Before: MARKEY, P.J., and ZAHRA and GLEICHER, JJ.
PER CURIAM.
Defendant appeals as of right, and plaintiff cross appeals by leave granted, from the trial
court’s judgment of divorce. We affirm.
I. STANDARDS OF REVIEW
On appeal, both parties raise several issues challenging the trial court’s division of
property. The following factors should be considered by a trial court, as relevant, when
distributing the marital estate: (1) duration of the marriage, (2) contributions of the parties to the
marital estate, (3) ages of the parties, (4) health of the parties, (5) life status of the parties, (6)

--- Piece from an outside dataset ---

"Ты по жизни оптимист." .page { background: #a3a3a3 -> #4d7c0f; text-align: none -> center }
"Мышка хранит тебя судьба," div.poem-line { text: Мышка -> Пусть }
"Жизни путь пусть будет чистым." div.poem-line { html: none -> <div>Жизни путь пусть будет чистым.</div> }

necessities and circumstances of the parties, (7) earning abilities of the parties, (8) past relations
and conduct of the parties, and (9) general principles of equity. Berger v Berger, 277 Mich App
700, 717; 747 NW2d 336 (2008). The trial court’s division of property need not be equal, but it
must be equitable and any significant departure from congruence must be clearly explained. Id.
at 716-717.
On appeal, this Court must first review the trial court’s findings of fact for
clear error. A finding is clearly erroneous if, after a review of the entire record,
the reviewing court is left with the definite and firm conviction that a mistake was
made. The trial court’s factual findings are accorded substantial deference. If the
trial court’s findings of fact are upheld, this Court must decide whether the trial
court’s dispositional ruling was fair and equitable in light of those facts. This
Court will affirm the lower court’s discretionary ruling unless it is left with the
firm conviction that the division was inequitable. [Id. at 717-718 (citations
omitted).]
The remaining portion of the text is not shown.